Yeah, I’m a little foggy on the details, too. Chemistry isn’t my strong point.
But there seems to be an understanding of what’s happening in a way that Teng or others can use and improve upon, perhaps creating aqueous batteries that can leave the lab and enter the commercial world, which is a tough jump to make.
Importantly, Teng didn’t present the finding as a “this-changes-everything!” story. He said that water has unique weakness as an electrolyte, which means he doesn’t think it will reach the high-energy density needed to, say, supplant lithium-ion batteries.
But it doesn’t have to in order to be important.
“There will never be one operational system to dominate this market,” he said. “It depends on the needs of the customer.”
For example, batteries to provide home energy storage, as in Tesla’s Powerwall, can be relatively big and bulky.
“For home storage, you probably don’t really care about size – you care about safety first, second is cost” and third is whether it can operate effectively for a long time.
Cellphone batteries certainly do care about size, however, but perhaps not life. “Do you really need a cellphone battery to run over 10 years? I don’t think so – two years is probably enough because you’re going to replace it anyway,” he said.
So a battery technology that works for one system may not work for another. As the industrial world becomes increasingly electrified, full of utility-scale battery storage, long-distance electric trucks, electric airplanes and LED clothing (honest), we’ll need energy storage systems with a variety of characteristics.

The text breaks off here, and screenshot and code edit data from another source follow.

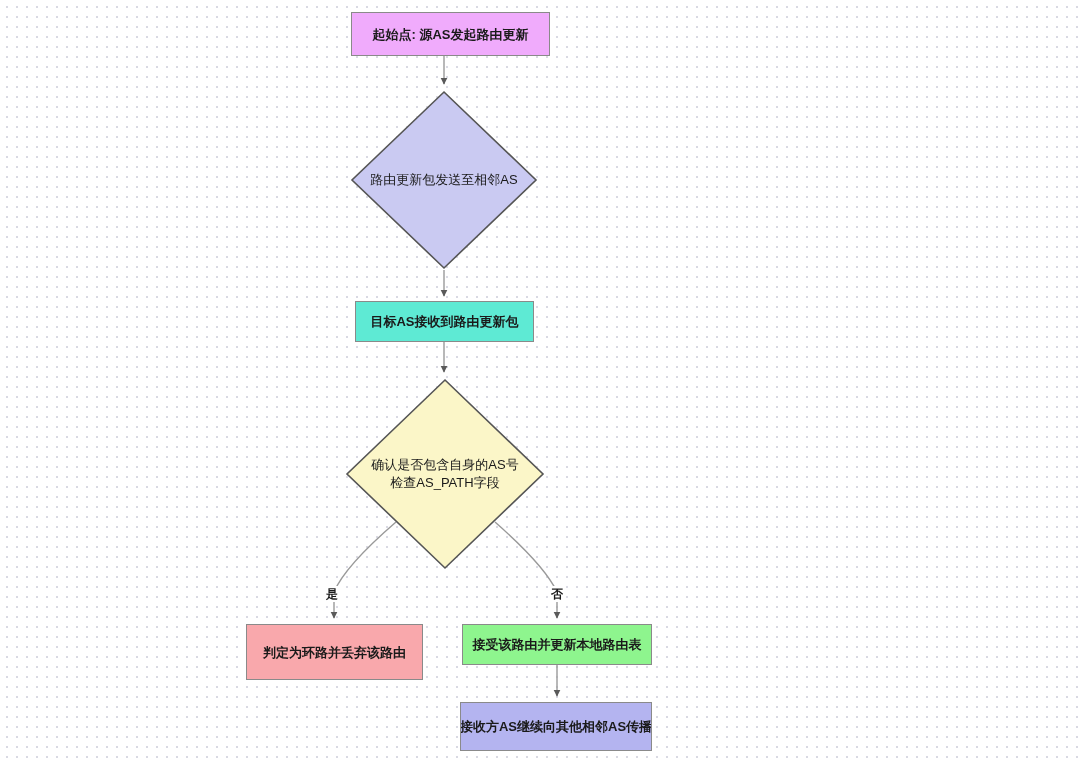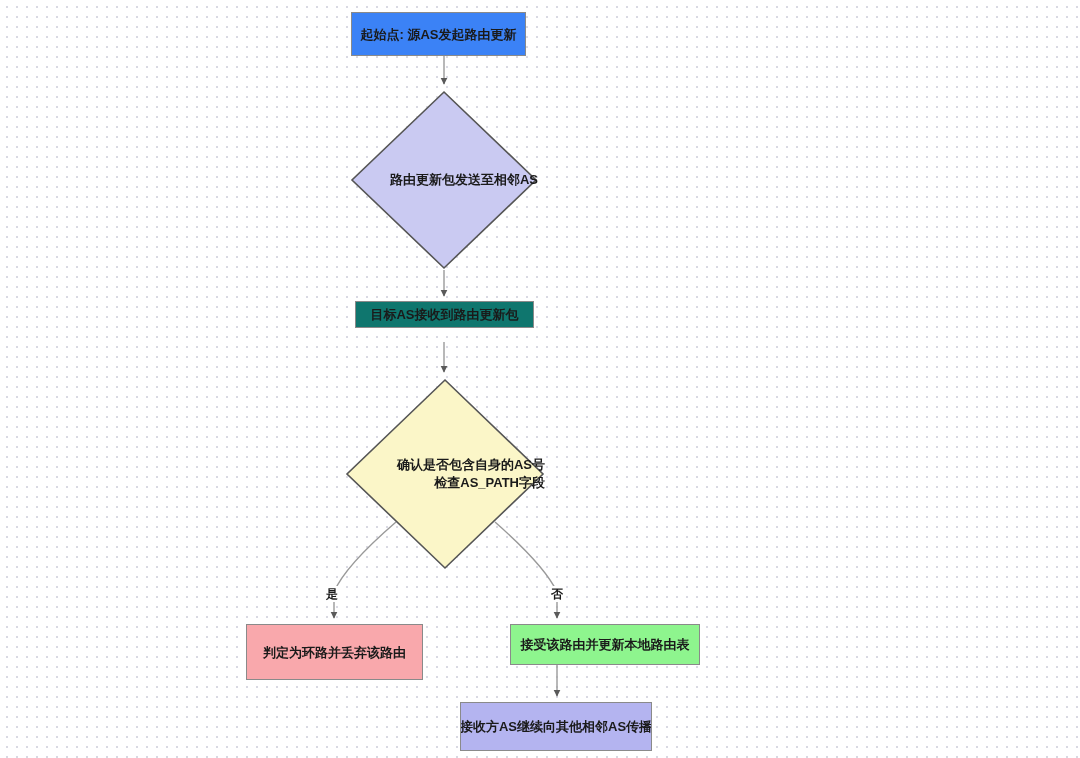--- a/index.html
+++ b/index.html
@@ -47,52 +47,51 @@
     overflow: hidden;
   }
 
   .node.rect {
     border: 1.4px solid #8a8a8a;
   }
 
   .node-start {
     left: 351px;
     top: 12px;
-    width: 175px;
+    width: 199px;
     height: 44px;
-    background: #3b82f6;
+    background: #f0abfc;
     border-color: #8a5a8a;
   }
 
   .node-received {
     left: 355px;
     top: 301px;
     width: 179px;
-    height: 27px;
-    background: #0f766e;
+    height: 41px;
+    background: #5eead4;
     border-color: #6f9a6f;
   }
 
   .node-loop {
     left: 246px;
     top: 624px;
     width: 177px;
     height: 56px;
     background: #f9a8ac;
     border-color: #a37078;
   }
 
   .node-accept {
     left: 462px;
     top: 624px;
     width: 190px;
     height: 41px;
     background: #8ef58e;
     border-color: #5f9c5f;
-    margin-left: 48px;
   }
 
   .node-propagate {
     left: 460px;
     top: 702px;
     width: 192px;
     height: 49px;
     background: #b4b4f0;
     border-color: #7676b0;
   }
@@ -105,24 +104,24 @@
     position: absolute;
     inset: 0;
   }
 
   .diamond-label {
     position: absolute;
     left: 0;
     right: 0;
     top: 50%;
     transform: translateY(-50%);
-    text-align: right;
+    text-align: center;
     font-size: 13px;
     line-height: 18px;
-    font-weight: 700;
+    font-weight: 400;
     color: #1a1a1a;
     white-space: nowrap;
   }
 
   .diamond-send {
     left: 350px;
     top: 90px;
     width: 188px;
     height: 180px;
   }

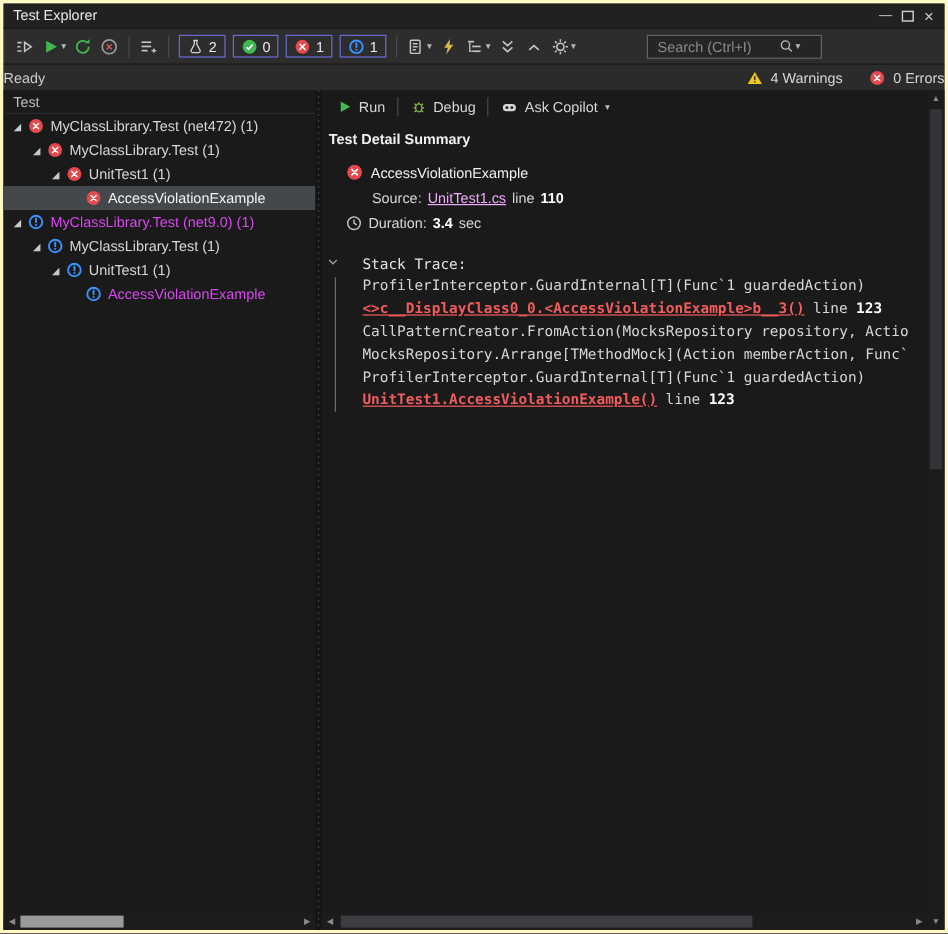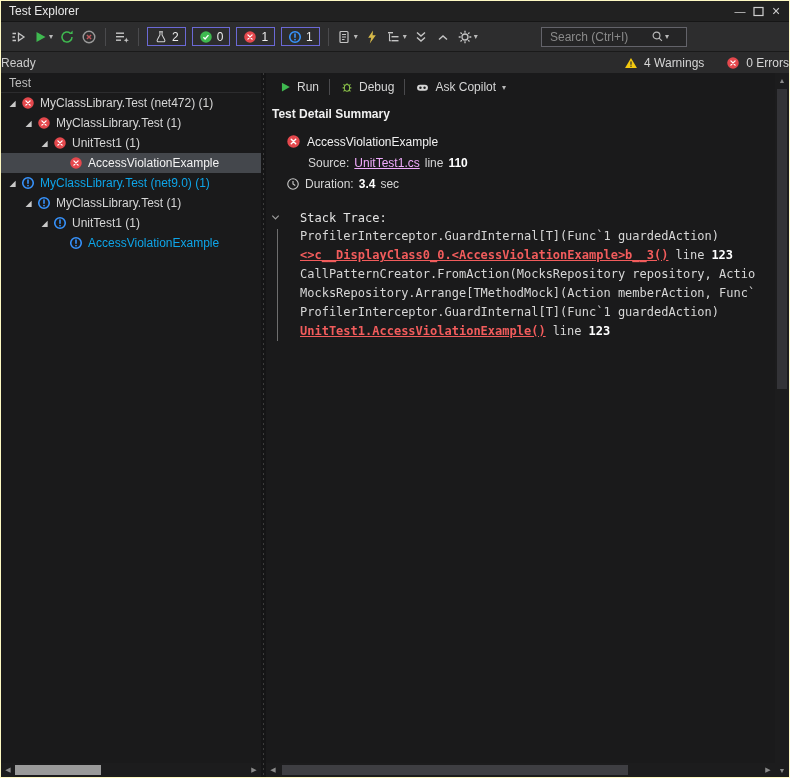--- a/index.html
+++ b/index.html
@@ -1,17 +1,17 @@
 <!DOCTYPE html>
 <html><head>
 <meta charset="utf-8">
 <style>
   html,body{margin:0;padding:0;background:#1f1f1f;overflow:hidden;}
   *{box-sizing:border-box;}
-  .window{width:790px;height:778px;border:1px solid #fef9c3;background:#1f1f1f;
+  .window{width:790px;height:778px;border:3px solid #fef9c3;background:#1f1f1f;
     display:flex;flex-direction:column;font-family:"Liberation Sans",sans-serif;color:#d6d6d6;}
 
   
   .titlebar{flex:0 0 20px;display:flex;align-items:center;background:#212121;padding:0 4px 0 8px;font-size:12px;}
   .titlebar .t-title{flex:1;color:#e8e8e8;}
   .winbtn{width:18px;height:16px;display:flex;align-items:center;justify-content:center;color:#cfcfcf;font-size:11px;cursor:default;}
 
   
   .toolbar{flex:0 0 30px;display:flex;align-items:center;background:#2d2d2e;padding:0 6px;border-top:1px solid #161616;}
   .tbtn{height:22px;min-width:20px;display:flex;align-items:center;justify-content:center;padding:0 2px;margin:0 1px;}
@@ -40,21 +40,21 @@
   .vscroll .vtrack{flex:1;width:100%;position:relative;}
   .vscroll .vthumb{position:absolute;left:2px;right:2px;top:2px;height:300px;background:#333337;}
 
   
   .tree-header{height:20px;line-height:20px;padding-left:8px;font-size:12px;color:#bdbdbd;border-bottom:1px solid #2c2c2e;}
   .trow{height:20px;display:flex;align-items:center;font-size:12px;cursor:default;white-space:nowrap;}
   .trow.sel{background:#44474c;}
   .tw{width:15px;flex:0 0 15px;font-size:8px;color:#c9c9c9;text-align:center;}
   .ti{width:16px;flex:0 0 16px;display:flex;align-items:center;justify-content:center;}
   .tl{margin-left:4px;color:#d6d6d6;}
-  .tl.dim{color:#0ea5e9;}
+  .tl.dim{color:#d946ef;}
   .trow.sel .tl{color:#f2f2f2;}
 
   
   .hscroll{position:absolute;left:0;right:0;bottom:0;height:14px;background:#1c1c1d;display:flex;align-items:stretch;}
   .hscroll .arr{width:14px;display:flex;align-items:center;justify-content:center;font-size:7px;color:#8a8a8a;}
   .hscroll .track{flex:1;position:relative;}
   .hthumb{position:absolute;top:2px;bottom:2px;background:#9a9a9a;}
   .hthumb.dimthumb{background:#3e3e42;}
 
   

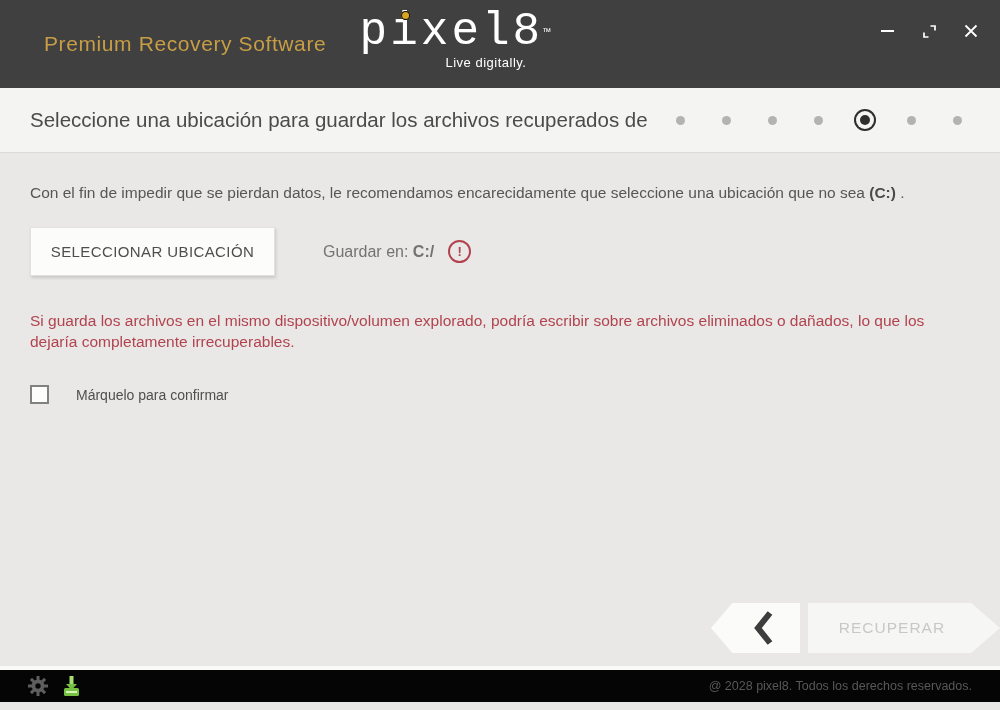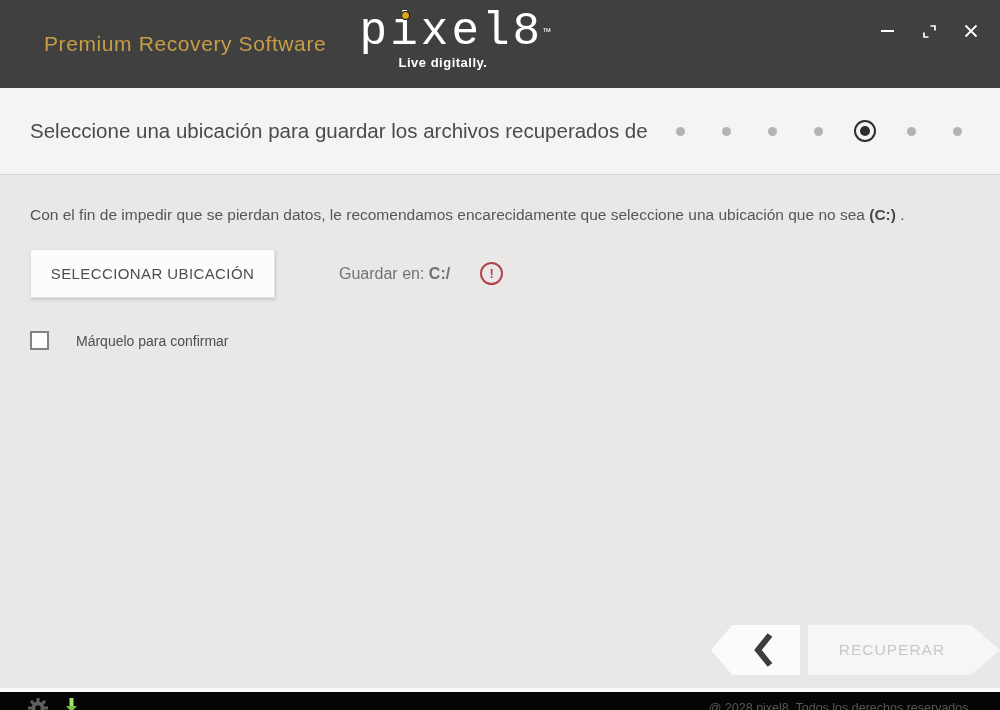--- a/index.html
+++ b/index.html
@@ -12,40 +12,40 @@
   .tagline { position:absolute; left:44px; top:50%; transform:translateY(-50%);
              color:#c79e46; font-size:21px; letter-spacing:.6px; }
   .logo { position:absolute; left:455px; top:6px; transform:translateX(-50%); color:#fff; text-align:center; }
   .logo-main { font-family:Liberation Mono, monospace; font-weight:200; font-size:46px;
                letter-spacing:3px; line-height:52px; white-space:nowrap; }
   .logo-i { position:relative; }
   .logo-i::before { content:""; position:absolute; left:50%; transform:translateX(-50%);
                     top:5px; width:9px; height:9px; border-radius:50%;
                     background:#d9a424; box-shadow:0 0 0 1px #060606 inset; }
   .logo-tm { font-size:12px; vertical-align:top; position:relative; top:2px; letter-spacing:0; }
-  .logo-sub { font-size:13px; font-weight:bold; letter-spacing:.5px; text-align:center;
+  .logo-sub { font-size:13px; font-weight:normal; letter-spacing:.5px; text-align:right;
               padding-right:24px; margin-top:-3px; }
   .win-controls { position:absolute; right:20px; top:22px; display:flex; gap:24px; align-items:center; }
   .wc { width:18px; height:18px; display:grid; place-items:center; cursor:pointer; }
   .min-bar { width:13px; height:0; border-top:2px solid #fff; display:block; }
 
   
-  .header { height:87px; background:#f4f4f3; border-bottom:1px solid #dbdad8;
+  .header { height:65px; background:#f4f4f3; border-bottom:1px solid #dbdad8;
             display:flex; align-items:center; padding:0 34px 0 30px; flex:none; }
   .page-title { font-size:20.5px; color:#4b4b4b; }
   .steps { margin-left:auto; display:flex; align-items:center; gap:37px; padding-right:4px; }
   .dot { width:9px; height:9px; border-radius:50%; background:#b3b3b3; flex:none; }
   .dot.active { width:10px; height:10px; background:#2e2e2e;
                 box-shadow:0 0 0 4px #f4f4f3, 0 0 0 6px #2e2e2e; }
 
   
   .content { position:relative; height:513px; background:#e9e8e7; padding:0 30px; flex:none; }
   .info { padding-top:31px; font-size:15.5px; color:#565656; }
   .info b { color:#4a4a4a; }
-  .select-row { margin-top:25px; display:flex; align-items:center;gap:16px; }
+  .select-row { margin-top:25px; display:flex; align-items:center; }
   .select-btn { width:245px; height:49px; background:#fcfcfb; border:1px solid #e2e1df;
                 box-shadow:1px 2px 3px rgba(0,0,0,.14); color:#4e4e4e; font-size:15px;
                 letter-spacing:.4px; font-family:"Liberation Sans", sans-serif; cursor:pointer; }
   .save-in { margin-left:48px; font-size:16px; color:#737373; }
   .save-in b { font-weight:bold; }
   .warn-circle { margin-left:14px; width:23px; height:23px; border:2px solid #b2434e;
                  border-radius:50%; color:#b2434e; font-size:13px; font-weight:bold;
                  display:grid; place-items:center; flex:none; }
   .warning { margin-top:35px; max-width:952px; color:#b2434e; font-size:15.5px; line-height:20.5px; }
   .confirm-row { margin-top:33px; display:flex; align-items:center; gap:27px; }
@@ -117,20 +117,21 @@
     <p class="info"><span>Con el fin de impedir que se pierdan datos, le recomendamos encarecidamente que seleccione una ubicación que no sea </span><b>(C:)</b><span> .</span></p>
 
     <div class="select-row">
       <button class="select-btn">SELECCIONAR UBICACIÓN</button>
       <div class="save-in"><span>Guardar en: </span><b>C:/</b></div>
       <div class="warn-circle">
           <span>!</span>
         </div>
     </div>
 
+    <p class="warning">Si guarda los archivos en el mismo dispositivo/volumen explorado, podría escribir sobre archivos eliminados o dañados, lo que los dejaría completamente irrecuperables.</p>
 
     <div class="confirm-row">
       <span class="checkbox"></span>
       <span class="confirm-label">Márquelo para confirmar</span>
     </div>
 
     <div class="actions">
       <button class="btn-back">
         <svg width="20" height="36" viewBox="0 0 20 36">
           <polyline points="17,3 5,18 17,33" fill="none" stroke="#3d3d3d" stroke-width="6"></polyline>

Teng, who has worked in electrochemical research since he was a student, said Durham is “a good environment, they know the importance of research” as well as teaching. He continues to work on the system with Xiaoqiang Shan and Daniel Scott Charles, Ph.D. candidates in the chemical engineering department at UNH, under a U.S. Department of Energy grant.
He admits that while it’s fun to make interesting scientific discoveries, it’s more fun when they have a chance of showing up in the world some day.
“It’s transformative; you feel very excited, ” he said. “A good result moves outside the lab, in the real world.”